Tentatively peering into the pub corner, he saw their table.  Six people: his landlord and landlady, their son, one fragile looking old man (potentially Uncle Frank), and another couple around the age of his landlord and lady, perhaps a smidge younger.  He said hello to everyone, was introduced and politely shook their hands. 

“Ooh, I’m so glad you’ve come, it is good of you!” his landlady blared over everyone from the opposite end of the table.
Denzil nodded and shrugged, sitting between his landlord and the other man whose name he'd instantly forgotten, a cheerful overweight man who wore his fat in a smug way Denzil had noticed men of that age sometimes do, as if shirking the sheer folly of not being so wisely rotund.  They often think themselves in possession of seriously acute wit too.  He kept trying to make jokes which Denzil wasn’t sure were jokes until he laughed, cueing Denzil to laugh with him.  Denzil was rubbish at fake laughing.  The man was annoying and boring.  Denzil hoped he wouldn’t have to sit near him at dinner.

He didn’t.  A short walk further down the street led them to the restaurant, where his landlady belligerently barked down the elegant looking Maitre D’s claim that she’d only booked for six people.
“No, Seven!”
"You said six."
"Seven!"
Denzil wondered quietly if it was his place that she hadn’t countered for, if she hadn’t expected him to attend.  Although she acted like she had.
He sat next to the son, Phillip, who was a reasonable bloke.  They spoke of work and football and his family, the eccentric mother and emigrated sister who had been in Australia almost two years.
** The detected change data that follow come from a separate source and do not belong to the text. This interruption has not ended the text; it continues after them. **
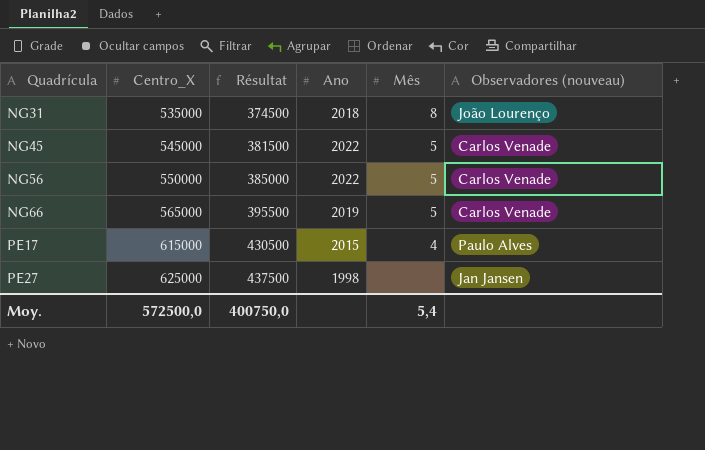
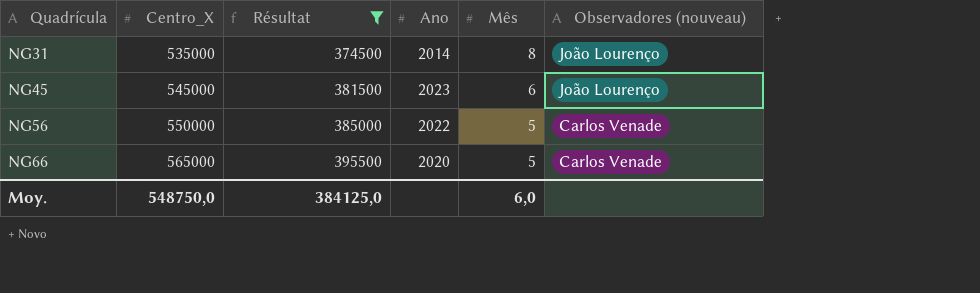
filter: none -> Résultat <= 395500
NG31 | Ano: 2018 -> 2014
NG45 | Ano: 2022 -> 2023
NG45 | Mês: 5 -> 6
NG45 | Observadores (nouveau): Carlos Venade -> João Lourenço
NG66 | Ano: 2019 -> 2020
Moy. | Centro_X: 572500,0 -> 548750,0
Moy. | Résultat: 400750,0 -> 384125,0
Moy. | Mês: 5,4 -> 6,0

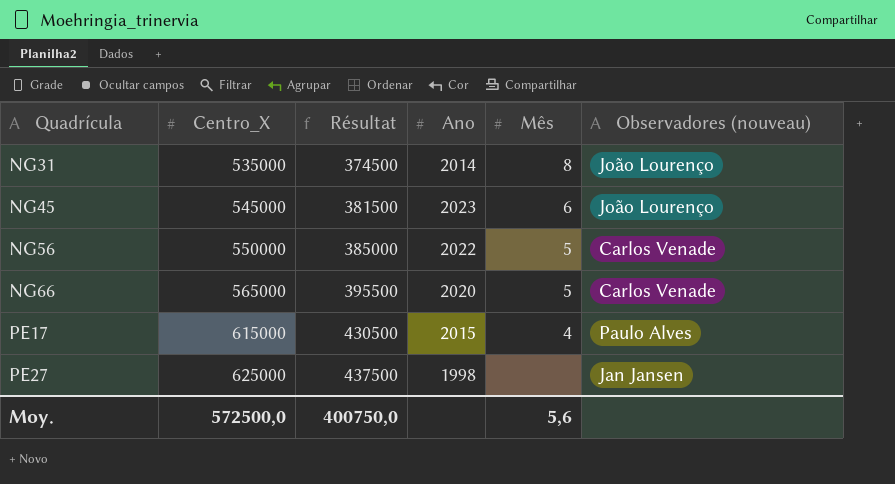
filter: Résultat <= 395500 -> none
Moy. | Centro_X: 548750,0 -> 572500,0
Moy. | Résultat: 384125,0 -> 400750,0
Moy. | Mês: 6,0 -> 5,6

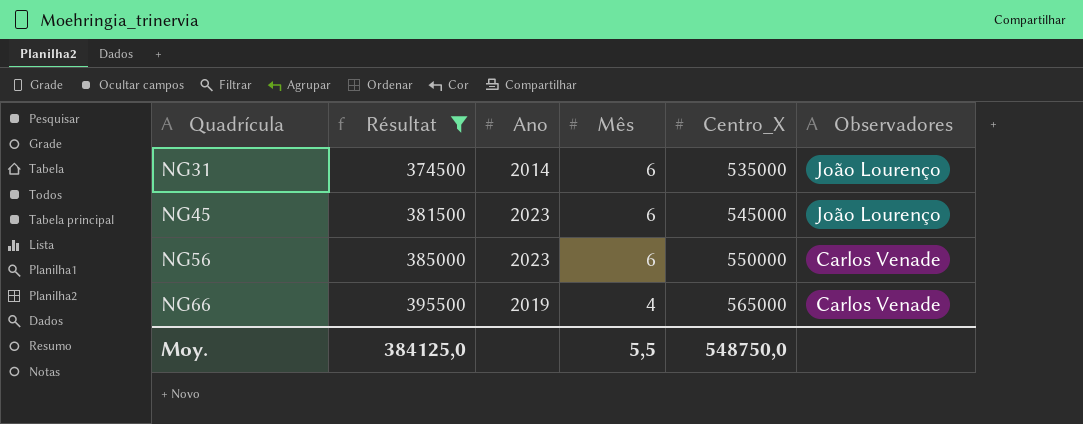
filter: none -> Résultat <= 395500
column Centro_X | position: 2 -> 5
column name: Observadores (nouveau) -> Observadores
NG31 | Mês: 8 -> 6
NG56 | Ano: 2022 -> 2023
NG56 | Mês: 5 -> 6
NG66 | Ano: 2020 -> 2019
NG66 | Mês: 5 -> 4
Moy. | Résultat: 400750,0 -> 384125,0
Moy. | Mês: 5,6 -> 5,5
Moy. | Centro_X: 572500,0 -> 548750,0

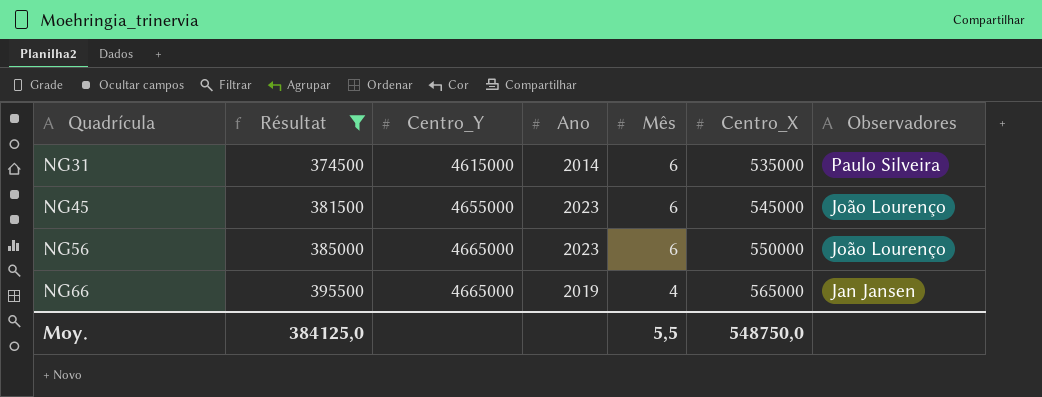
column Centro_Y | position: none -> 3
NG31 | Observadores: João Lourenço -> Paulo Silveira
NG56 | Observadores: Carlos Venade -> João Lourenço
NG66 | Observadores: Carlos Venade -> Jan Jansen

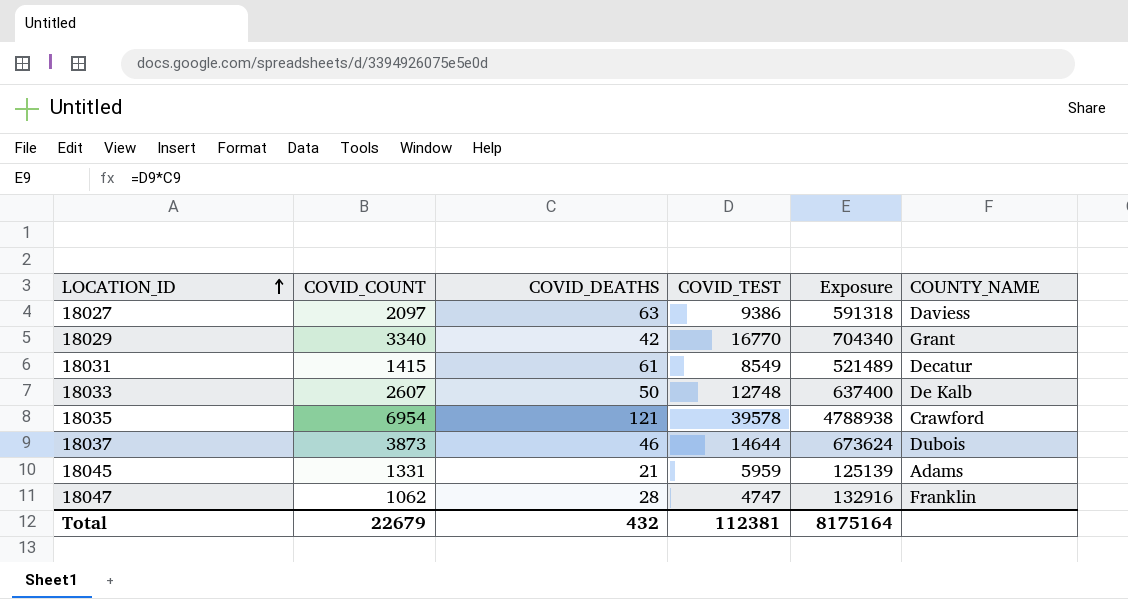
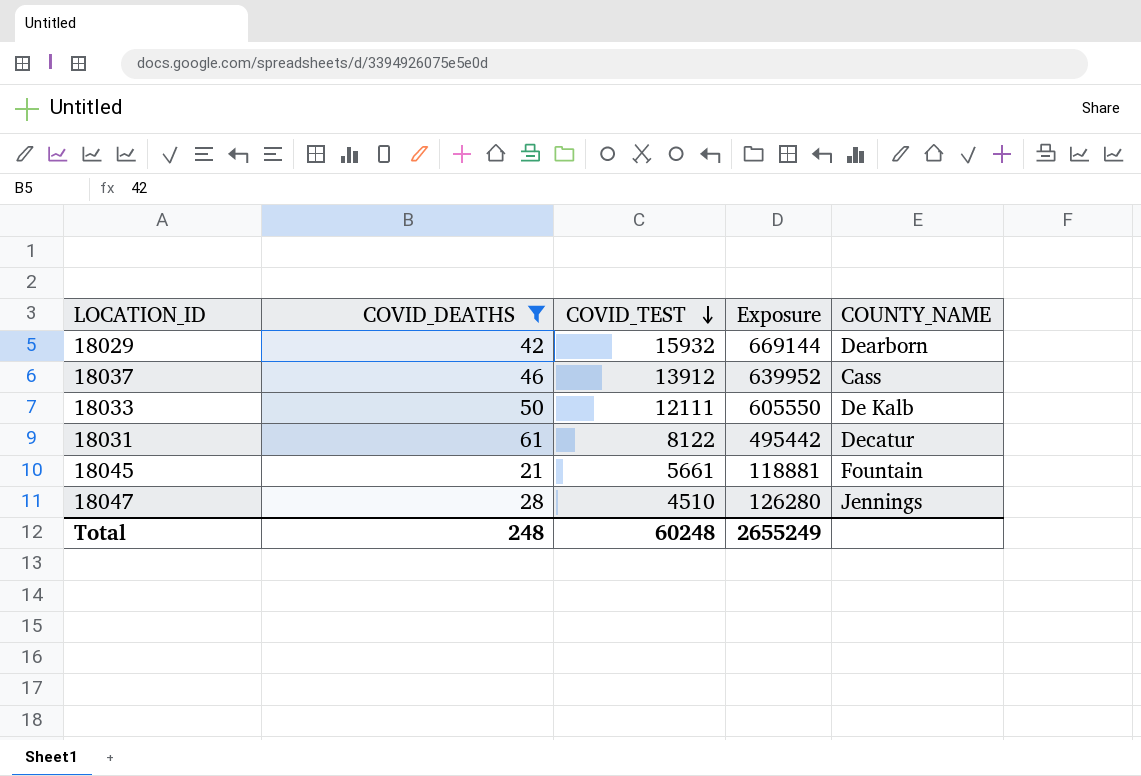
filter: none -> COVID_DEATHS <= 61
row order: LOCATION_ID ascending -> COVID_TEST descending
column COVID_COUNT | position: 2 -> none
18029 | COVID_TEST: 16770 -> 15932
18029 | Exposure: 704340 -> 669144
18029 | COUNTY_NAME: Grant -> Dearborn
18037 | COVID_TEST: 14644 -> 13912
18037 | Exposure: 673624 -> 639952
18037 | COUNTY_NAME: Dubois -> Cass
18033 | COVID_TEST: 12748 -> 12111
18033 | Exposure: 637400 -> 605550
18031 | COVID_TEST: 8549 -> 8122
18031 | Exposure: 521489 -> 495442
18045 | COVID_TEST: 5959 -> 5661
18045 | Exposure: 125139 -> 118881
18045 | COUNTY_NAME: Adams -> Fountain
18047 | COVID_TEST: 4747 -> 4510
18047 | Exposure: 132916 -> 126280
18047 | COUNTY_NAME: Franklin -> Jennings
Total | COVID_DEATHS: 432 -> 248
Total | COVID_TEST: 112381 -> 60248
Total | Exposure: 8175164 -> 2655249

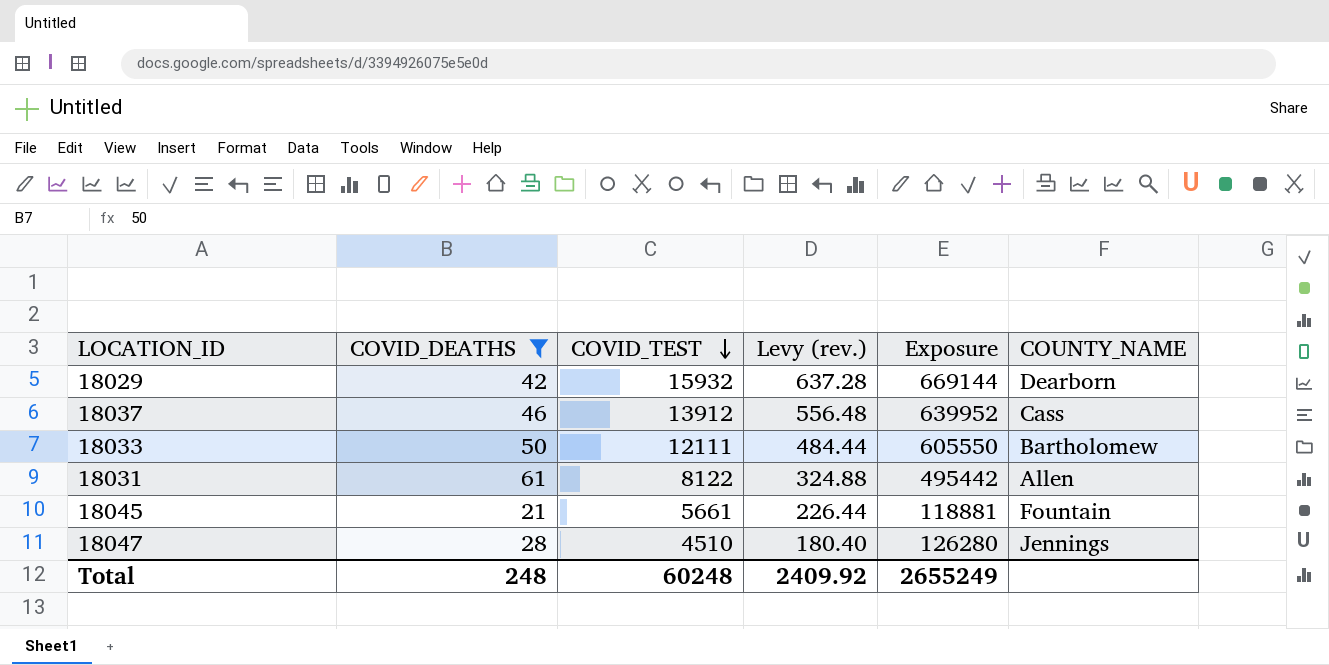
column Levy (rev.) | formula: none -> [COVID_TEST] * 0.04
18033 | COUNTY_NAME: De Kalb -> Bartholomew
18031 | COUNTY_NAME: Decatur -> Allen

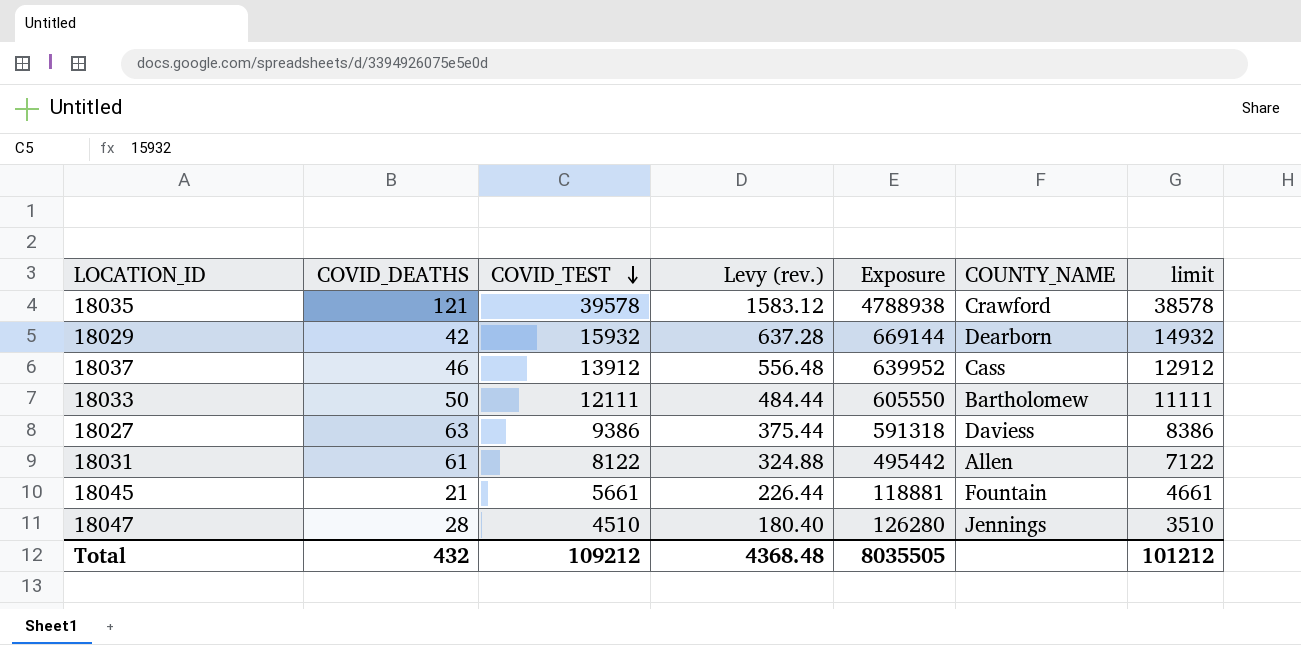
filter: COVID_DEATHS <= 61 -> none
column limit | formula: none -> [COVID_TEST] - 1000
Total | COVID_DEATHS: 248 -> 432
Total | COVID_TEST: 60248 -> 109212
Total | Levy (rev.): 2409.92 -> 4368.48
Total | Exposure: 2655249 -> 8035505

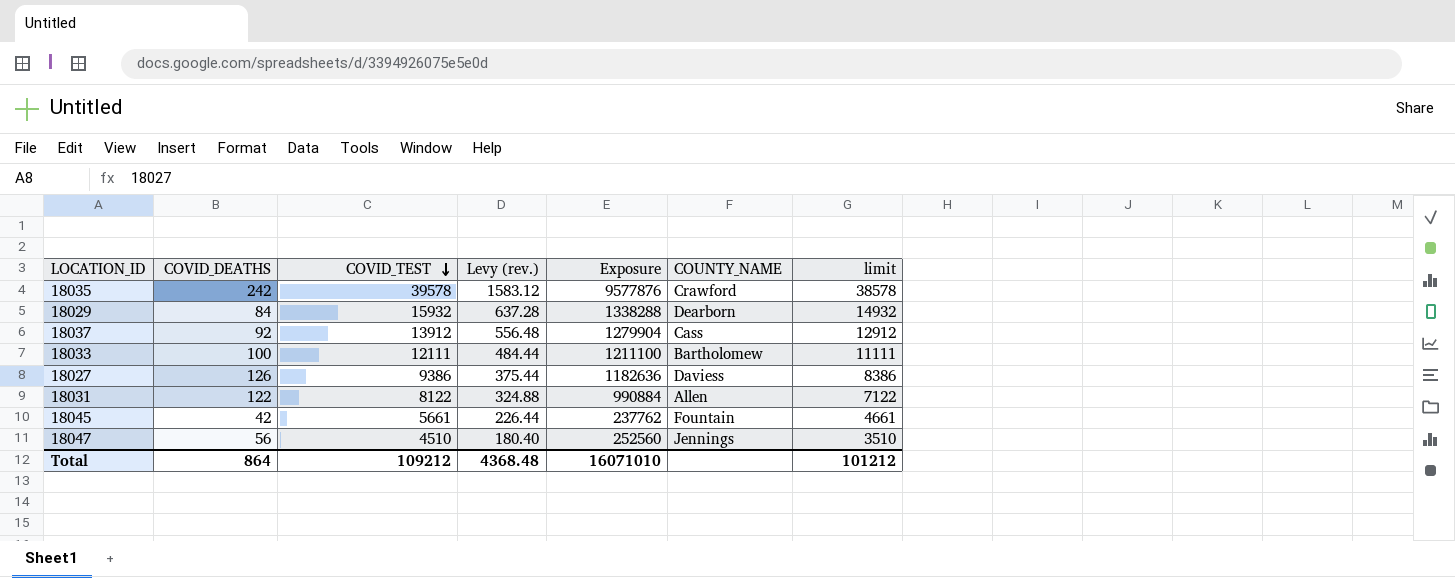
18035 | COVID_DEATHS: 121 -> 242
18035 | Exposure: 4788938 -> 9577876
18029 | COVID_DEATHS: 42 -> 84
18029 | Exposure: 669144 -> 1338288
18037 | COVID_DEATHS: 46 -> 92
18037 | Exposure: 639952 -> 1279904
18033 | COVID_DEATHS: 50 -> 100
18033 | Exposure: 605550 -> 1211100
18027 | COVID_DEATHS: 63 -> 126
18027 | Exposure: 591318 -> 1182636
18031 | COVID_DEATHS: 61 -> 122
18031 | Exposure: 495442 -> 990884
18045 | COVID_DEATHS: 21 -> 42
18045 | Exposure: 118881 -> 237762
18047 | COVID_DEATHS: 28 -> 56
18047 | Exposure: 126280 -> 252560
Total | COVID_DEATHS: 432 -> 864
Total | Exposure: 8035505 -> 16071010

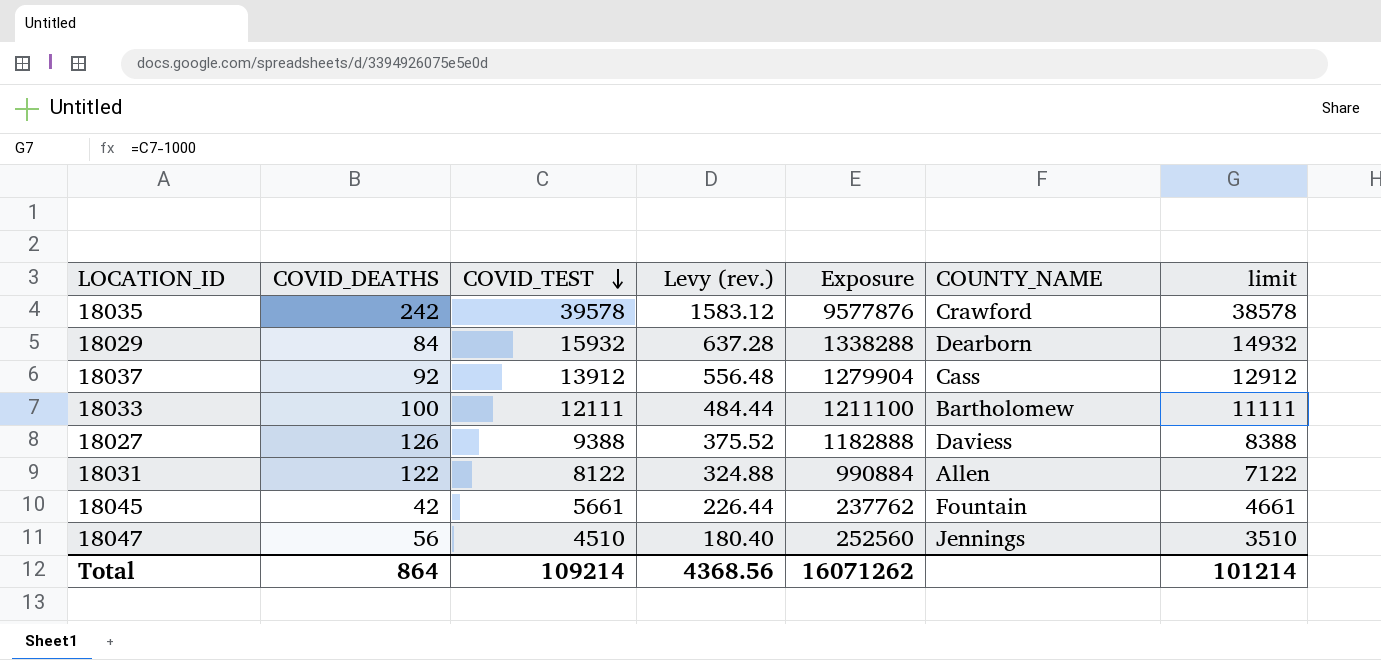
18027 | COVID_TEST: 9386 -> 9388
18027 | Levy (rev.): 375.44 -> 375.52
18027 | Exposure: 1182636 -> 1182888
18027 | limit: 8386 -> 8388
Total | COVID_TEST: 109212 -> 109214
Total | Levy (rev.): 4368.48 -> 4368.56
Total | Exposure: 16071010 -> 16071262
Total | limit: 101212 -> 101214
“Oh my Katrin!” Denzil’s landlady cooed, upon hearing her daughter’s name.  She always raved about her daughter, unashamedly saying she was her favourite and her son was a tyke, giving the impression that their bond was as tight as can be.
“Nah mate,” Phillip told him, “my sister’s WAY less tolerant of Mum than me.  Right Daddy’s Girl, she is.”
Only then Denzil realised he had only his landlady’s narrow take on the mother-daughter relationship, one which he’d accepted and believed to be the tightest mother-daughter pact imaginable, because that was how she’d forcefully portrayed it.
Peculiar how one person’s incessant, rambling, but all the same convincing description can draw you in so deep you forget there’s alternative takes, Denzil thought.
Old Uncle Frank sat opposite Denzil throughout, carefully and slowly eating, mostly mute, despite occasionally being barked at by Denzil’s landlady.  He looked like he was full of stories, but they would remain locked.  The restaurant was noisy, cutlery chinked, Phillip’s mother yapped away, effortlessly misinterpreting questions and striding confidently off down conversational avenues which left everyone else perplexed.
But thanks to Phillip, the evening wasn’t as arduous as Denzil had feared.  And the meal was good, paid for by his landlord.  He hadn't drunk, given his motorcycle training early following morning.  An awkward moment when the bill arrived and he reached for a pocket, unsure, checked with Phillip, who waved him away.  "Dad wouldn't accept anything."  They eventually raised to leave, Denzil newly feeling a tightened hamstring and flowering bruise on his left foot after that afternoon's football.  He hugged his mad landlady outside the restaurant, thanked his landlord for dinner, shook Phillip's hand and waved vaguely at the rest. Some were returning to the pub, others were driving home.  Denzil was safely back in his flat in time for Match Of The Day.